WCCF
- Punta Gorda, Florida; United States;
- Broadcast area: Charlotte County, Florida
- Frequency: 1580 kHz
- Branding: WCCF News Radio

Programming
- Format: Talk radio
- Network: Fox News Radio
- Affiliations: Compass Media Networks; Genesis Communications Network; Premiere Networks; Radio America; USA Radio Network; Westwood One; Tampa Bay Buccaneers; Tampa Bay Rays;

Ownership
- Owner: iHeartMedia, Inc.; (iHM Licenses, LLC);
- Sister stations: WBCG, WBTT, WCKT, WCVU, WIKX, WOLZ, WWCD, WZJZ

History
- First air date: September 15, 1961; 64 years ago
- Call sign meaning: Charlotte County, Florida

Technical information
- Licensing authority: FCC
- Facility ID: 28897
- Class: B
- Power: 1,250 watts days; 110 watts nights;
- Transmitter coordinates: 26°53′37.00″N 82°3′3.00″W﻿ / ﻿26.8936111°N 82.0508333°W
- Translator: 100.9 W265EA (Punta Gorda)

Links
- Public license information: Public file; LMS;
- Webcast: Listen live (via iHeartRadio)
- Website: wccfam.iheart.com

= WCCF (AM) =

Radio station in Punta Gorda, Florida

WCCF (1580 kHz) is a commercial AM radio station broadcasting a talk radio format.
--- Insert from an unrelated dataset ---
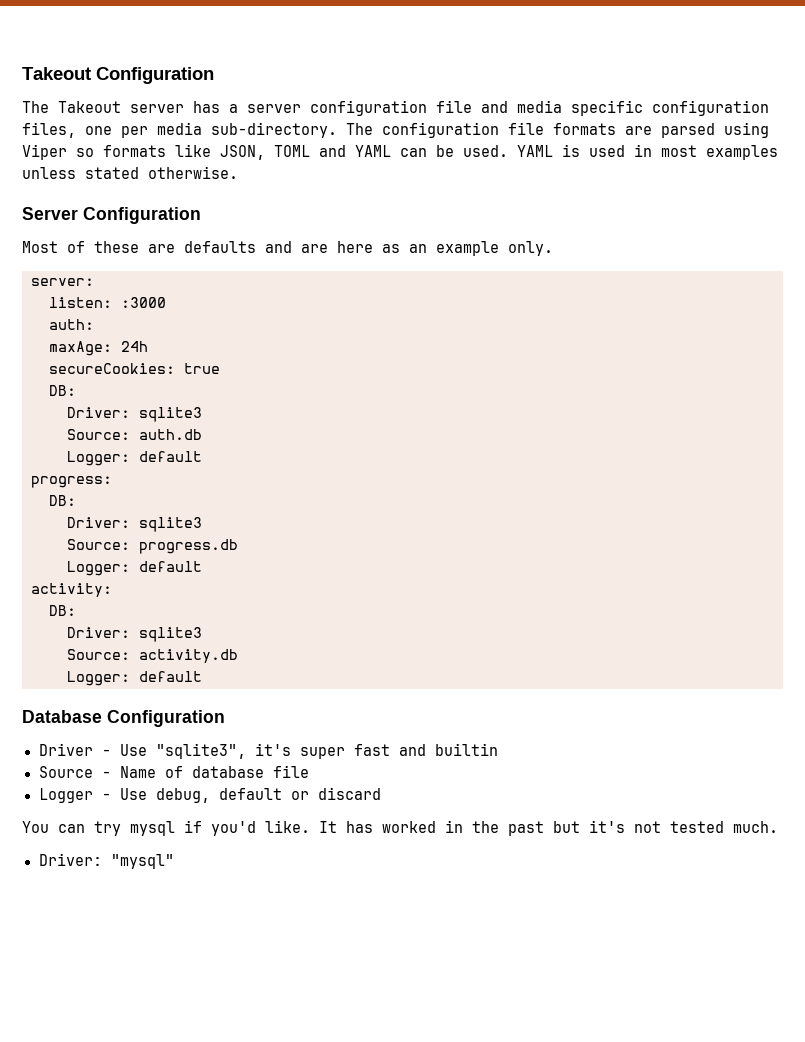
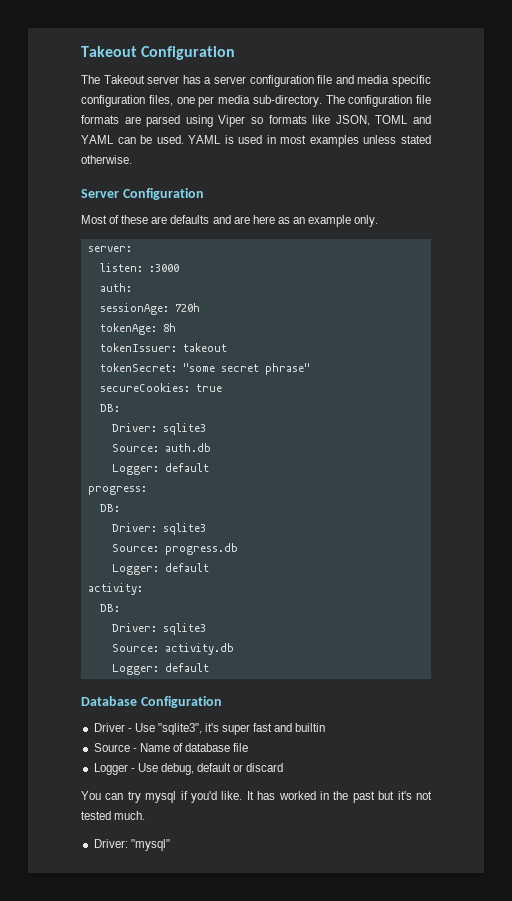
[49,341,148,356] maxAge: 24h -> [99,303,200,315] [99,323,176,335] [99,343,227,352] [99,363,310,375] sessionAge: 720h // tokenAge: 8h // tokenIssuer: takeout // tokenSecret: "some secret phrase"

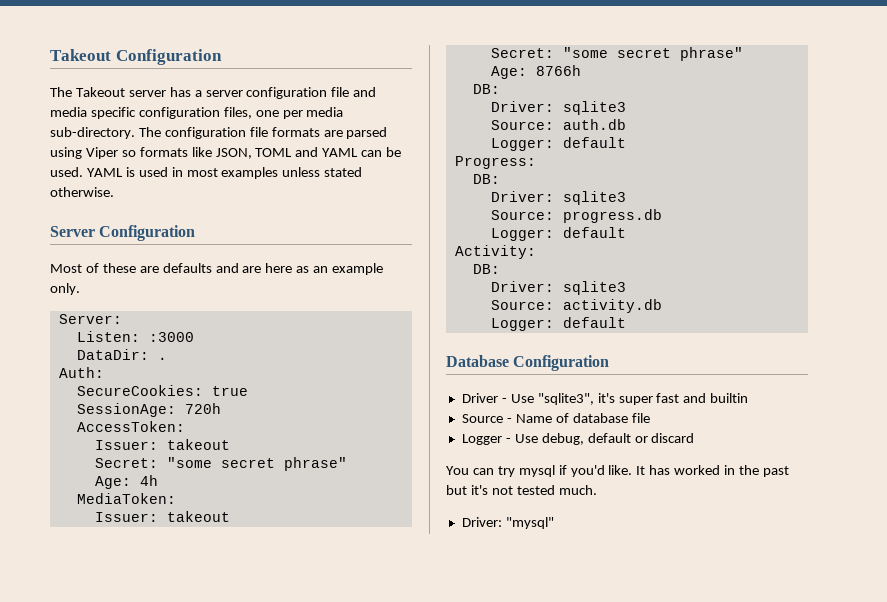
[87,246,132,252] [99,263,143,272] server: // listen: -> [58,314,122,324] [76,331,140,342] Server: // Listen:
[99,283,132,292] [99,303,200,315] [99,323,176,335] [99,343,227,352] [99,363,310,375] [99,383,222,392] auth: // sessionAge: 720h // tokenAge: 8h // tokenIssuer: takeout // tokenSecret: "some secret phrase" // secureCookies: true -> [76,349,167,360] [58,367,104,378] [76,385,248,396] [76,403,221,417] [76,421,185,432] [94,439,230,450] [94,457,347,471] [94,475,158,489] [76,493,176,504] [94,511,230,522] [490,47,743,61] [490,65,581,79] DataDir: . // Auth: // SecureCookies: true // SessionAge: 720h // AccessToken: // Issuer: takeout // Secret: "some secret phrase" // Age: 4h // MediaToken: // Issuer: takeout // Secret: "some secret phrase" // Age: 8766h
[87,486,147,495] progress: -> [454,156,536,169] Progress:
[87,583,143,595] activity: -> [454,245,536,259] Activity:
It is licensed to Punta Gorda, Florida, and is owned by iHeartMedia, Inc. The studios and offices are on Tiseo Boulevard in Port Charlotte.
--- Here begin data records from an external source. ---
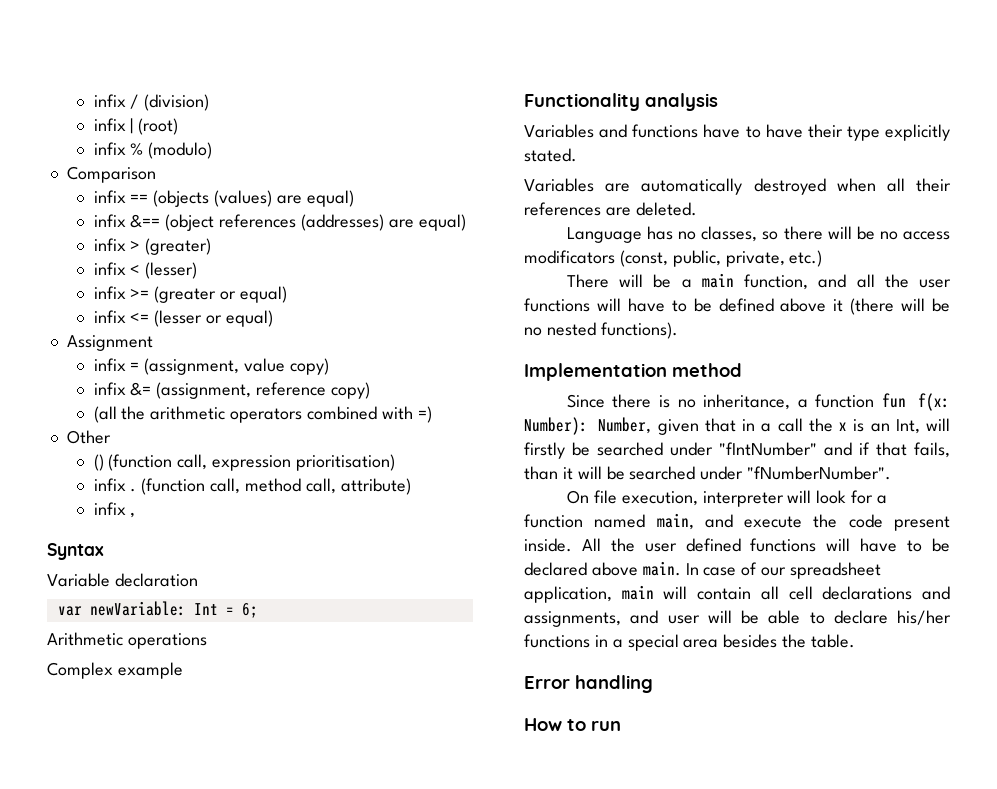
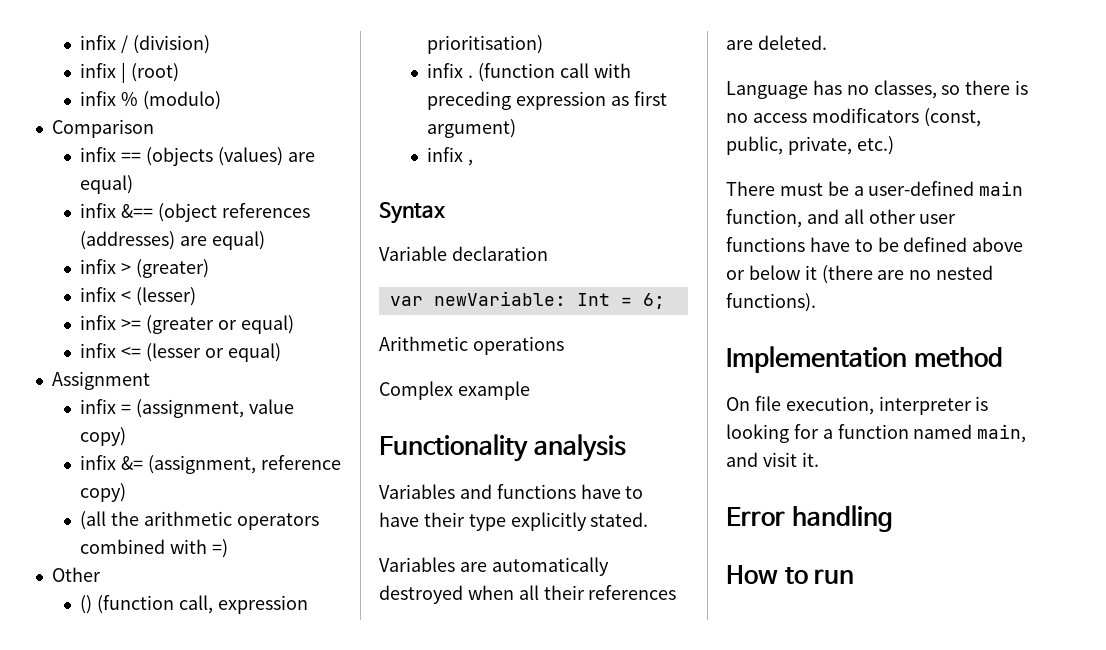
[210,478,411,495] call, method call, attribute) -> [559,63,631,78] [427,91,667,110] [427,119,517,138] call with preceding expression as first argument)
[827,226,875,240] will be -> [1015,80,1029,95] is
[619,274,644,287] will -> [779,183,823,196] must
(692, 283) none -> [868,181,975,196] user-defined
[884,274,909,288] the -> [868,209,916,224] other
[596,298,621,311] will -> (805, 244) none
[833,298,950,315] it (there will be -> [726,265,905,284] or below it (there are
[566,393,950,411] [524,417,950,435] [524,442,950,459] [524,466,892,480] // Since there is no inheritance, a function fun f(x: Number): Number, given that in a call the x is an Int, will firstly be searched under "fIntNumber" and if that fails, than it will be searched under "fNumberNumber". -> (1003, 357) none
[787,490,847,504] will look -> [975,396,989,411] [726,424,789,443] is looking
[744,514,950,531] [524,538,951,552] [524,561,882,579] [524,585,950,603] [524,610,951,627] [524,634,856,651] execute the code present inside. All the user defined functions will have to be declared above main. In case of our spreadsheet application, main will contain all cell declarations and assignments, and user will be able to declare his/her functions in a special area besides the table. -> [762,452,819,467] visit it.

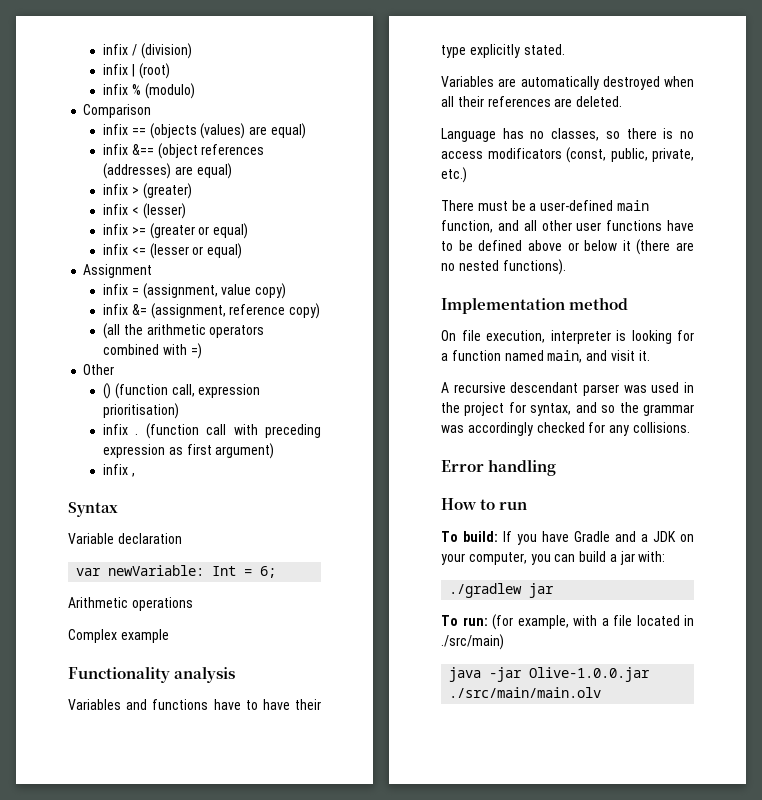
(819, 459) none -> [441,382,694,396] [441,402,694,416] [441,422,690,436] // A recursive descendant parser was used in the project for syntax, and so the grammar was accordingly checked for any collisions.
(855, 576) none -> [441,531,694,545] [441,551,666,565] [449,583,555,598] [441,614,694,630] [441,634,504,650] [449,667,651,682] [449,687,602,698] // To build: If you have Gradle and a JDK on your computer, you can build a jar with: // ./gradlew jar // To run: (for example, with a file located in ./src/main) // java -jar Olive-1.0.0.jar ./src/main/main.olv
By day, WCCF is powered at 1,250 watts. As 1580 AM is a Canadian clear channel frequency, WCCF reduces power at night to 110 watts to avoid interference. It uses a non-directional antenna at all times. The transmitter is off Deltona Drive in Charlotte Park. Programming is also heard on 250-watt FM translator W265EA at 100.9 MHz.

==Programming==
WCCF has one local program on weekdays, Charlotte County Speaks with Ken Lovejoy in late mornings. The rest of the schedule features nationally syndicated programs: The Clay Travis and Buck Sexton Show, The Dana Loesch Show, The Jesse Kelly Show, The Chad Benson Show, Coast to Coast AM with George Noory and This Morning, America's First News with Gordon Deal.

For live sports, WCCF carries Tampa Bay Buccaneers football and Tampa Bay Rays baseball games. Most hours begin with an update from Fox News Radio.

WCCF logo until 2019

==History==
The station signed on the air on September 15, 1961. It originally was a daytimer, required to go off the air at night. In the 1970s, WCCF was a country music station. It carried news updates from the Mutual Broadcasting System.

In 1970, it gained a sister station. WCCF-FM debuted, airing a beautiful music format on 92.7 MHz. Today, that station is a different talk outlet, 92.5 WFSX-FM in Estero.